If WelcomeMessageForMale and WelcomeMessageForFemale lie on different (usually 4KiB) pages A and B, the malicious OS can unmap both pages, and use the faulting page number to learn the value of input s.

Here is another example from the paper. Even if one page has the code for multiple functions, looking at the sequence of page faults allows one to determine control flow. In the above example, a sequence of A → B → D implies a function call sequence of f1 → f2 → f4, whereas the sequence A → C → D implies f1 → f3 → f5, based on consulting the interprocedural control flow graph (f3 calls f5, but but not f4).

Mitigations

In the years following the release of Controlled Channel Attacks, there have been a slew of mitigations to the attack.

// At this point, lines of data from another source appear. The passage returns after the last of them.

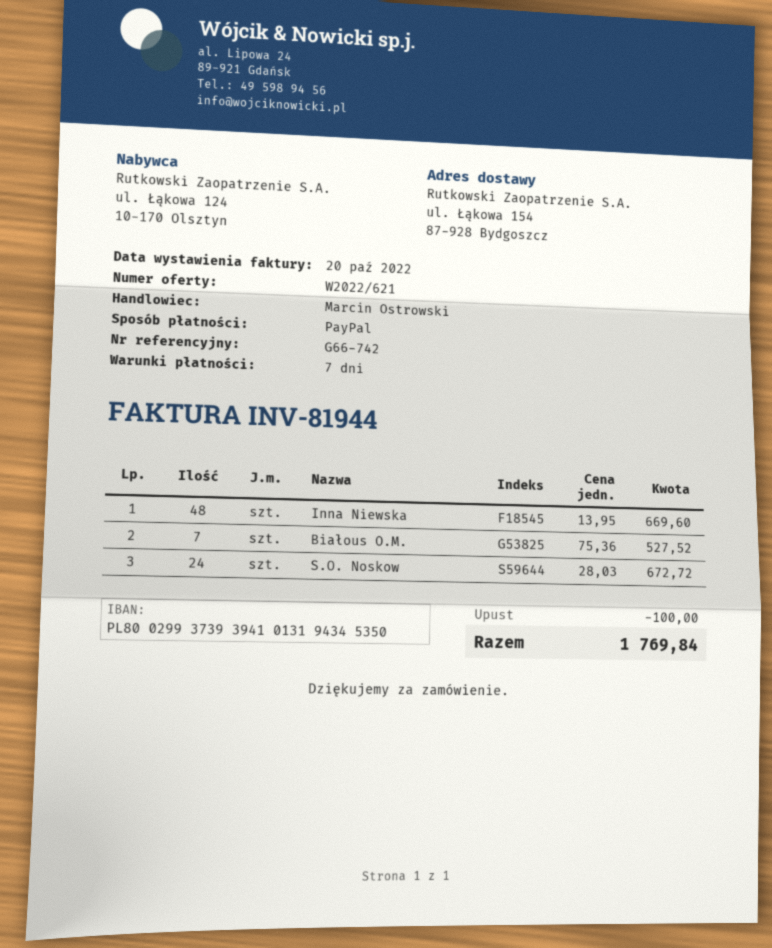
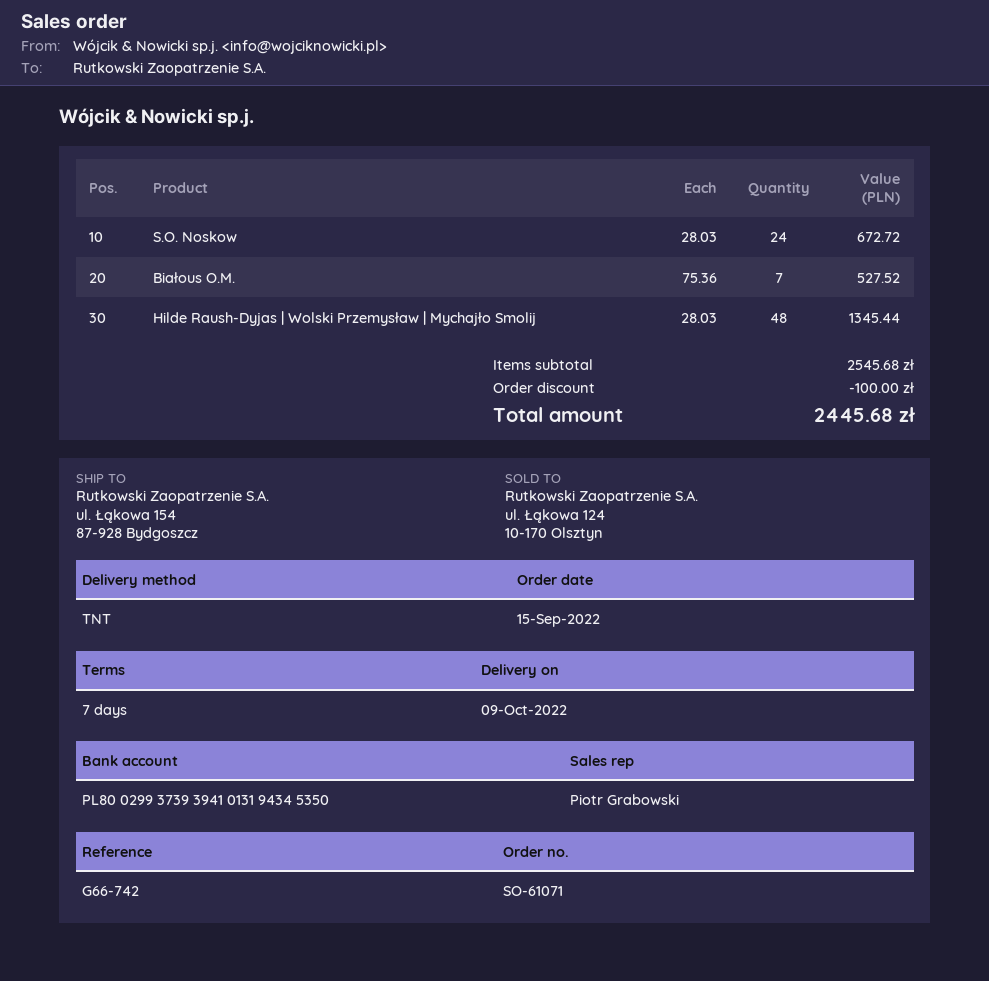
sales rep: Marcin Ostrowski -> Piotr Grabowski
Inna Niewska: 48 x 13.95 = 669.60 -> none
Hilde Raush-Dyjas | Wolski Przemysław | Mychajło Smolij: none -> 48 x 28.03 = 1345.44
total: 1769.84 -> 2445.68

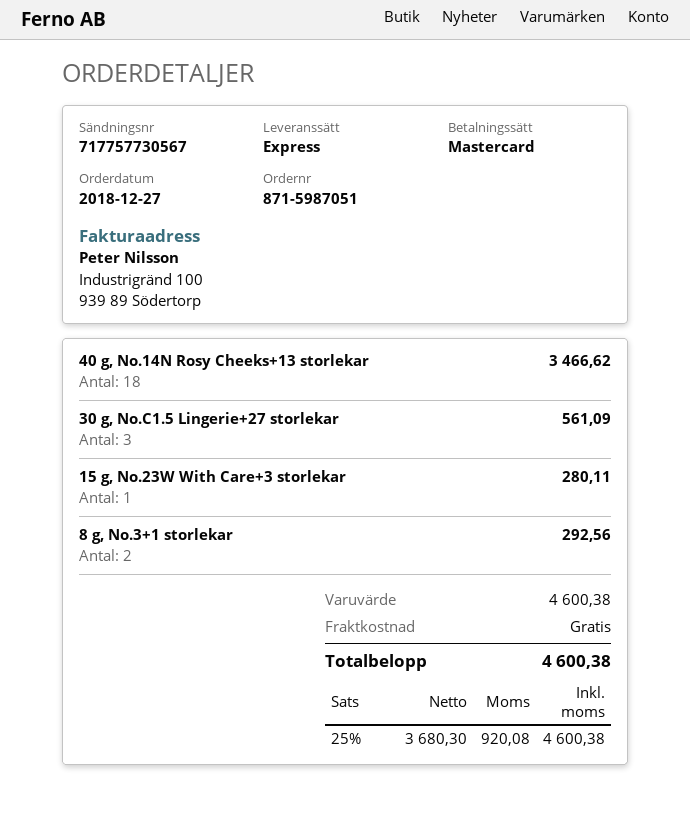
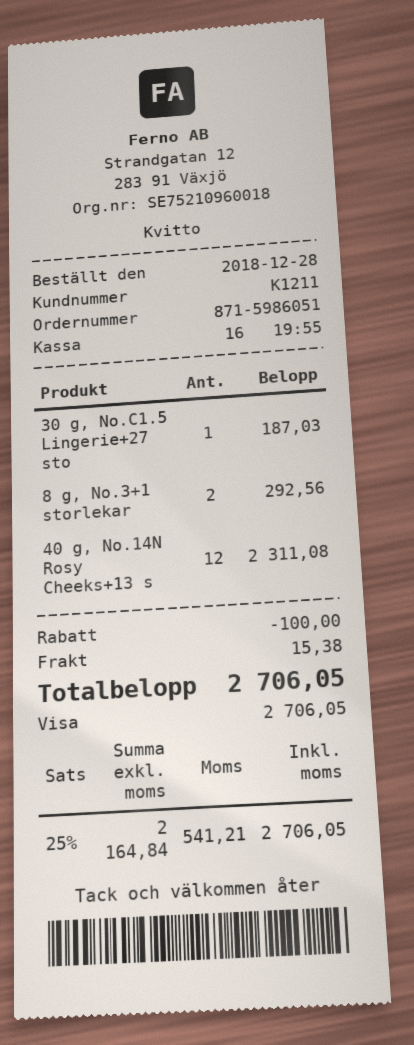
order number: 871-5987051 -> 871-5986051
order date: 2018-12-27 -> 2018-12-28
payment method: Mastercard -> Visa
40 g, No.14N Rosy Cheeks+13 storlekar: 18 for 3466.62 -> 12 for 2311.08
30 g, No.C1.5 Lingerie+27 storlekar: 3 for 561.09 -> 1 for 187.03
15 g, No.23W With Care+3 storlekar: 1 for 280.11 -> none
discount: none -> 100.00
shipping: 0.00 -> 15.38
net: 3680.30 -> 2164.84
tax: 25% = 920.08 -> 25% = 541.21
total: 4600.38 -> 2706.05

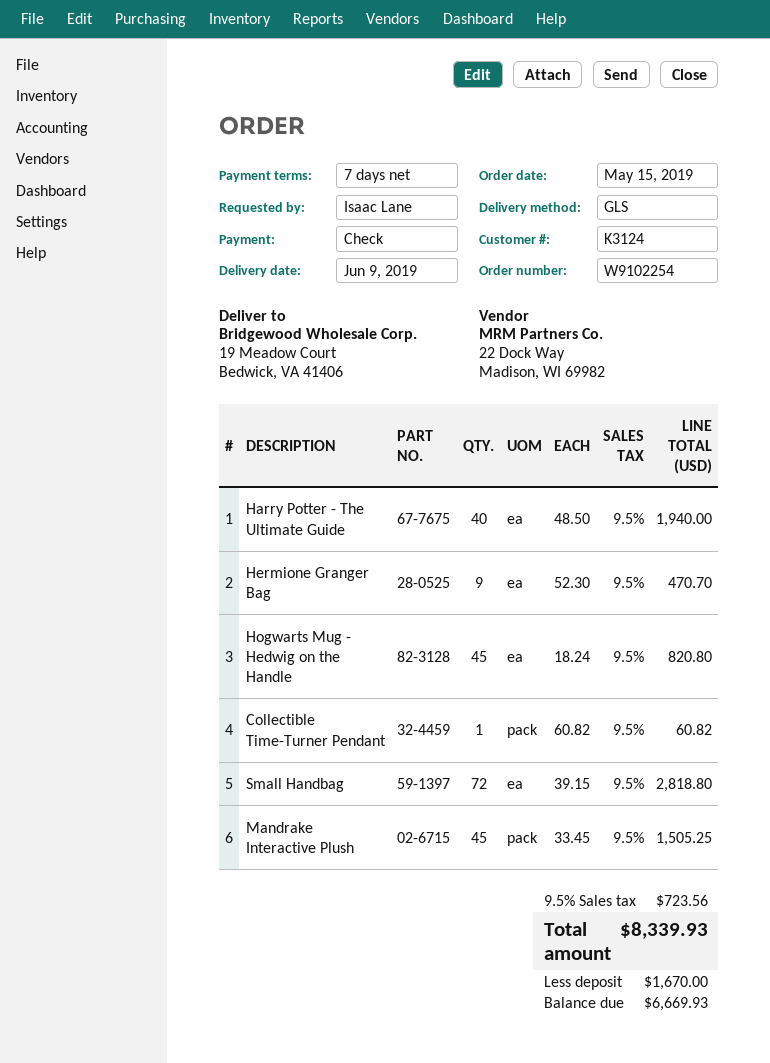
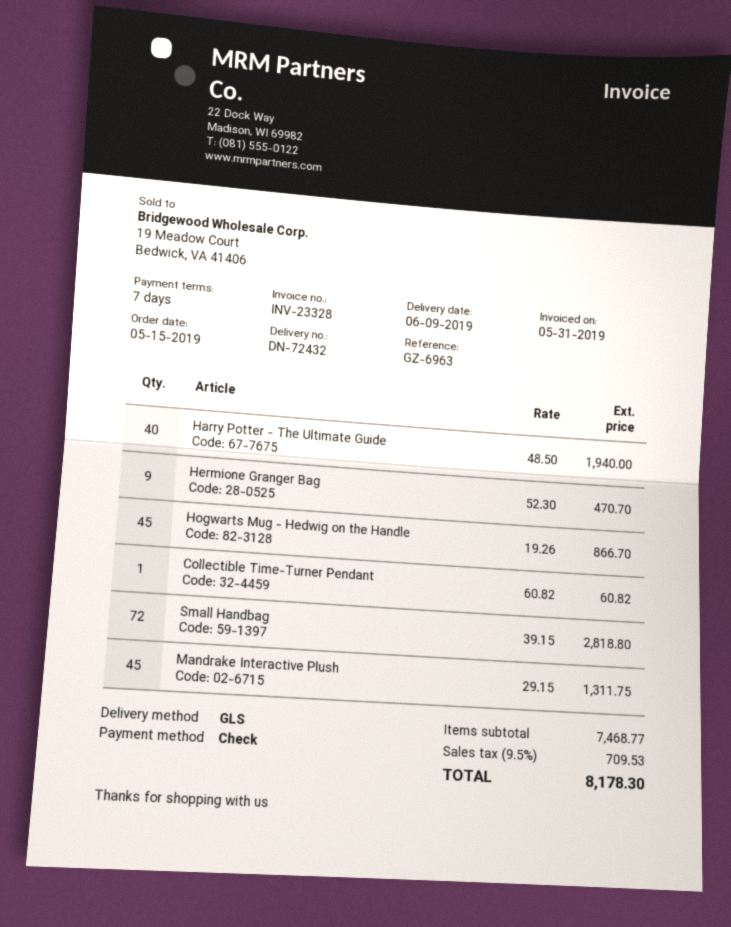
Hogwarts Mug - Hedwig on the Handle: 45 x 18.24 = 820.80 -> 45 x 19.26 = 866.70
Mandrake Interactive Plush: 45 x 33.45 = 1505.25 -> 45 x 29.15 = 1311.75
tax: 9.5% = 723.56 -> 9.5% = 709.53
total: 8339.93 -> 8178.30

One defense known as T-SGX relies on Intel Transactional Synchronization Extensions (TSX), an extension to the x86 Instruction Set Architecture that enables support for hardware transactional memory. Using this, one can run security-critical code within a transaction, which is a set of instructions that retire in an atomic fashion. That is to say, either all the instructions complete or if the transaction is interrupted for any reason by a page fault, all of the instructions are aborted. In particular, if a page fault occurs during a transaction, the operating system is not notified, thus preventing control flow leakage.

However, due to a bug in the implementation of how Intel TSX handles page faults that was used to break kernel address space layout randomization (KASLR), this feature was disabled on many Intel CPUs, rendering moot all the defenses that relied on it.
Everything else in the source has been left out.